We are all experiencing so many different emotions from moment to moment as we continue on this marathon amid the pandemic. For me days are filled with deep gratitude for what is going right and for every comfort that is still in my life. Other days feel more bereft with grief brought on by the smallest vignette – a man helping an elderly man with his mask on the sidewalk, stories about resilience and businesses shifting gears to keep their doors open.

For us, it has been a pretty steady feeling of preparing for take off, the exhilaration of flight followed rather quickly by another unexpected pause. We celebrated launching our website and hosting our first (socially distant) indoor group right as Dane County handed out stronger restrictions due to the pandemic, putting a bit of a wrench in all of this forward momentum. It seems each moment of celebration and growth is accompanied by a reminder that life isn’t normal right now, that we can only do what we can. Somehow we must come to peace with this odd pace and all that is out of our control. 

I am deeply aware of the constant dance between grief and gratitude right now, and at times I feel exhausted by it.
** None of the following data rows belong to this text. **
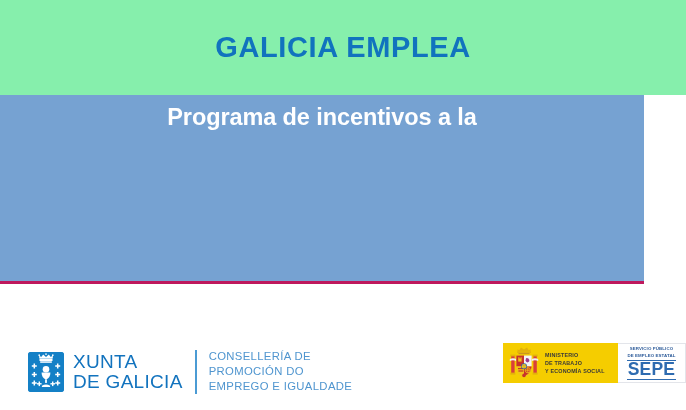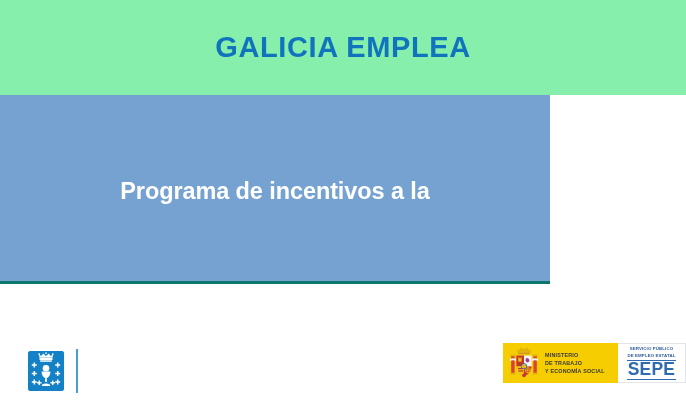--- a/index.html
+++ b/index.html
@@ -42,14 +42,14 @@
     position: absolute;
     left: 0;
     top: 95px;
-    width: 550px;
+    width: 644px;
     height: 189px;
     background: #76A2D2;
-    border-bottom: 3px solid #0f766e;
+    border-bottom: 3px solid #be185d;
     box-sizing: border-box;
     display: flex;
     align-items: center;
-    justify-content: center;
+    justify-content: flex-start;
     flex-direction: column;
   }
   .banner-text {

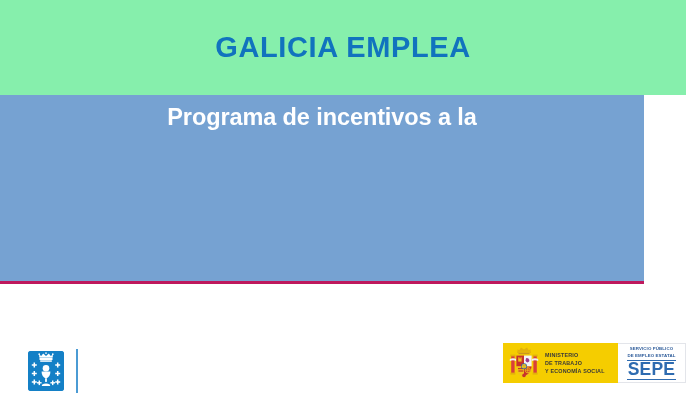--- a/index.html
+++ b/index.html
@@ -257,6 +257,10 @@
       </svg>
     </div>
 
+    <div class="xunta-wordmark">
+      <span>XUNTA</span>
+      <span>DE GALICIA</span>
+    </div>
 
     <div class="vdivider"></div>
 

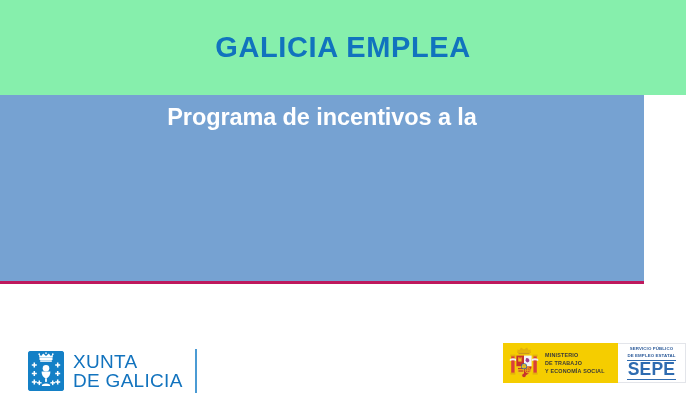--- a/index.html
+++ b/index.html
@@ -264,6 +264,11 @@
 
     <div class="vdivider"></div>
 
+    <div class="conselleria">
+      <span>CONSELLERÍA DE</span>
+      <span>PROMOCIÓN DO</span>
+      <span>EMPREGO E IGUALDADE</span>
+    </div>
   </div>
 
   <div class="gob-block">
Then gratitude kicks up its heels, and I burst with energy, joy, and productivity. Some days that’s easier than others. On my best days, I feel a deep sense of gratefulness for all of the things that are going well. And on the harder days I feel a deep well of grief.

The strange rhythm of life right now brings to mind a longtime favorite quote from F. Scott Fitzgerald: “So we beat on, boats agains the current, borne back ceaselessly into the past.” The currents will flow freely again, they will. I look eagerly forward to that day. The bigger question feels like, how will we get there? What will we fill our days with as this rhythm continues to beat on? How do we recharge and carry on at just the right pace so when this fog lifts we feel whole, human, capable.

Again, on my good days I keep my mind and my heart in the sky, continuing towards my biggest dreams and starriest future. On the tougher days I wonder if I’m doing anything right. On those days I have to dig deep to remind myself that these swells are part of a process that is unfolding. We can’t see our futures. But we can listen to our guts for direction and action.

My sweetest moments continue to be when I’m out with the horses, away from the sounds of the city, away from the reminders of grief and masks and chatter. And for that, I am deeply grateful.